One day, she had a terrible fever and I warned her to not to go out in rain. I kissed on her forehead saying, ‘My angel! You are the only one I have with me. Don’t go out in rain!’ But as I stepped out of the room, she strolled outside and I happened to see it. Dark clouds blinded my eyes and my conscious was taken over by an animal tinge of revenge and hatred. My heart said, ‘Just like her ex-father-in-law who raped me against my will… even this little filthy brat is…’ My blood heated to boil and I turned wild as I grabbed her and hit her with a wood log on her head. My arms could not resist hitting even an inch of the little toddler’s body until my mother screamed at me. I thought her skull cracked and she died but no! She survived in the ICU after 10 days. I was taken to an asylum sooner. I stormed at everyone around. I still remember lying down motionless on the floor, deserted by all after an electric shock therapy.
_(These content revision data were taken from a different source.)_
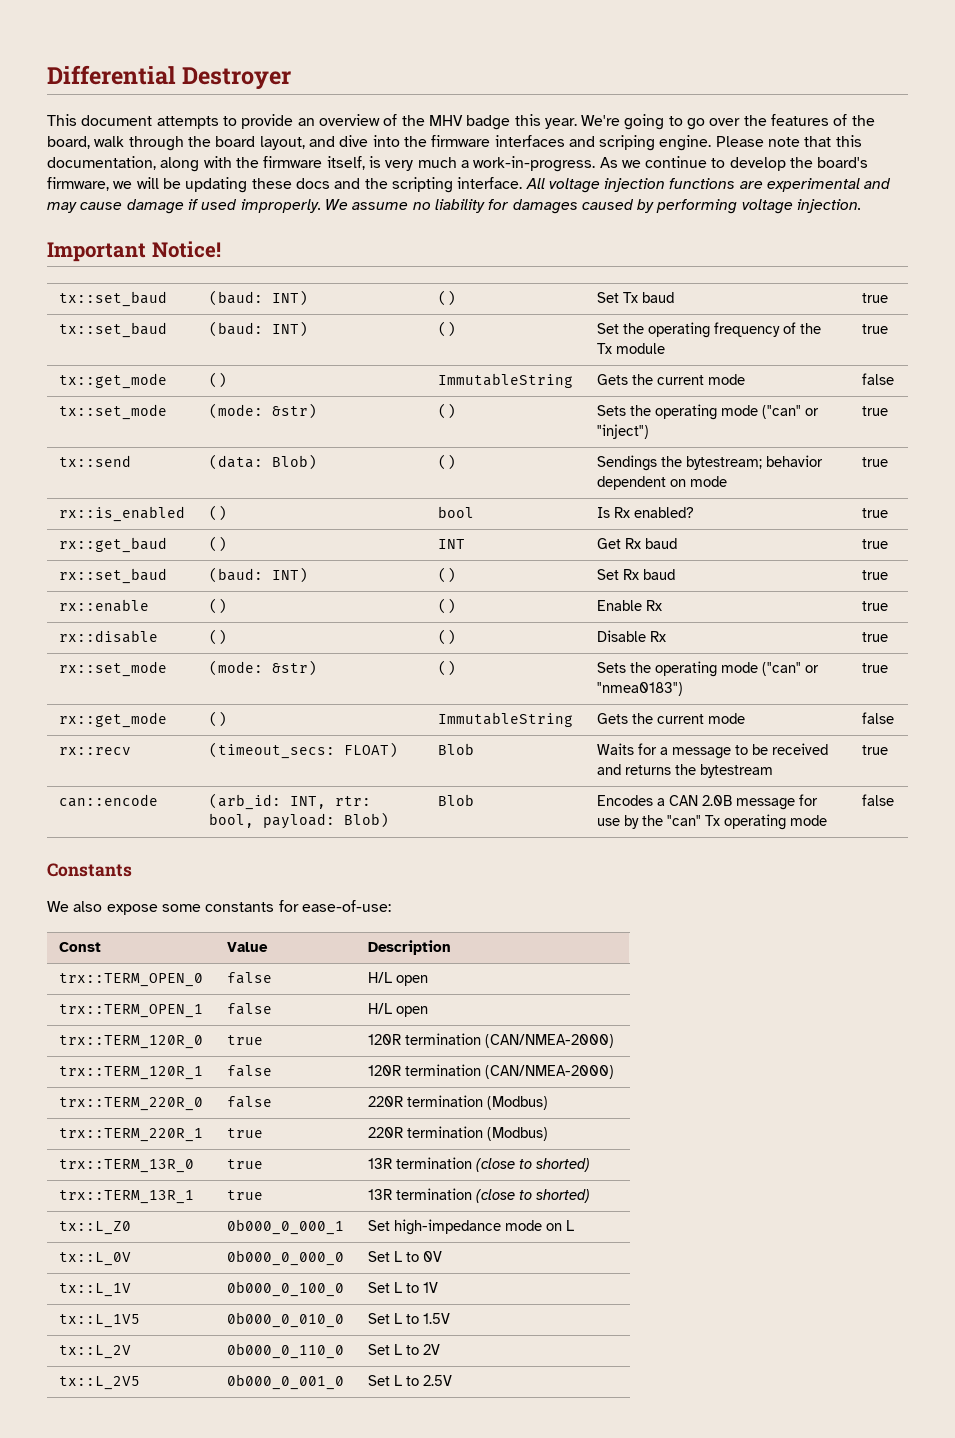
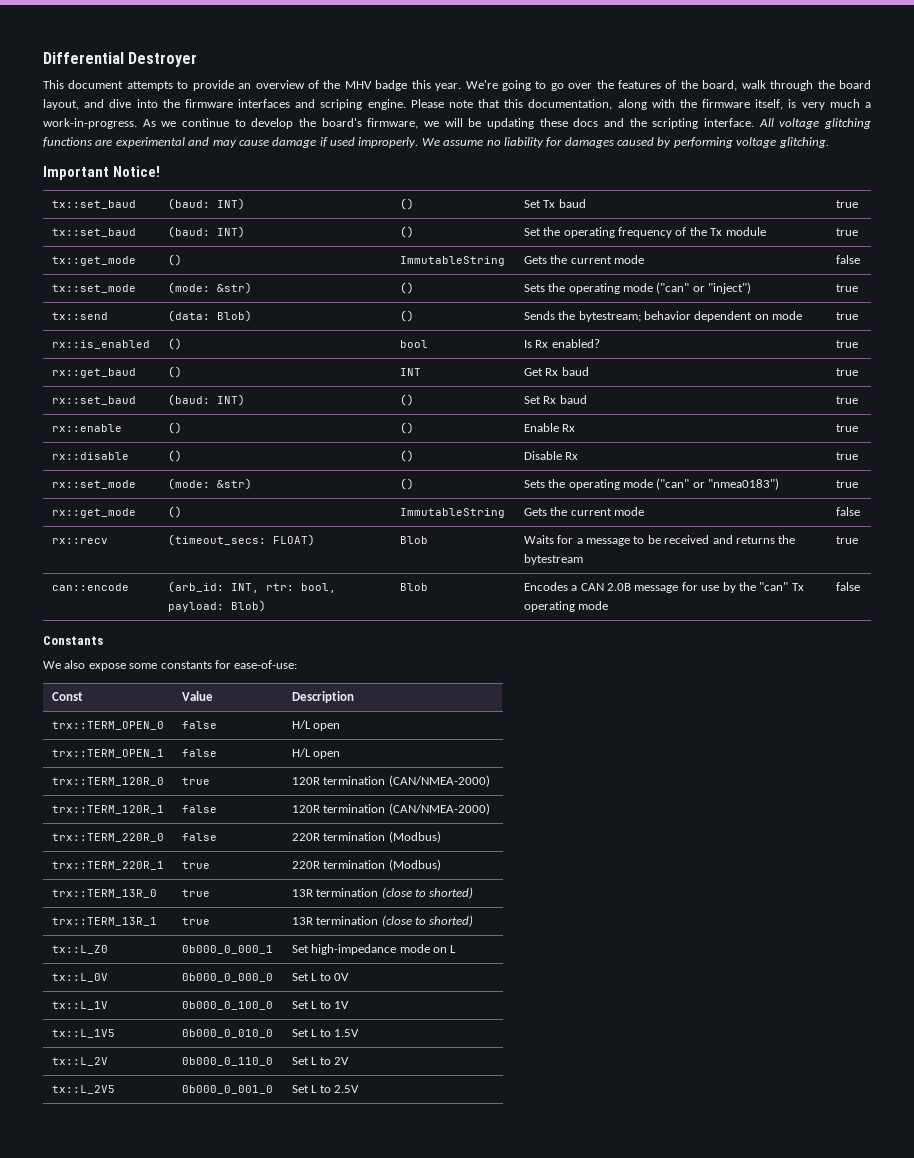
- All voltage injection functions are experimental and may cause damage if used improperly.
+ All voltage glitching functions are experimental and may cause damage if used improperly.
- We assume no liability for damages caused by performing voltage injection.
+ We assume no liability for damages caused by performing voltage glitching.
- tx::send | (data: Blob) | () | Sendings the bytestream; behavior dependent on mode | true
+ tx::send | (data: Blob) | () | Sends the bytestream; behavior dependent on mode | true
I was brought back home again after my little angel begged my parents to bring her mother back to her. So lovely an angel she was! I hugged and kissed her… We cried together and loved each other. I thanked God for not taking her away from me. She was my only happiness… only joy! One day, I took her to the shower. I loved to tend her and make her laugh. It made me happy and tended my wounds. As I slowly washed her tender body, she laughed fiercely, just like my drug-addicted animal husband used to… It felt like the blood gushing through my eyes and her voice digging deeper into my ears choking my bones. I barked at her like a witch. She grabbed me around started kissing me in tears… ‘Umma (Mother)… I am sorry! I love you so much…’ Her tears failed to wash away my gush of indignation. I grabbed her with her hair, and hit on bathroom tile till she was motionless and breathless. Everyone came and pushed me off. My agitated brother choked me and stamped hard on my stomach. I gloated in pain. Regaining my conscious, my tearful eyes rummaged for my princess whom I had ruthlessly thrashed. She was rushed to the hospital.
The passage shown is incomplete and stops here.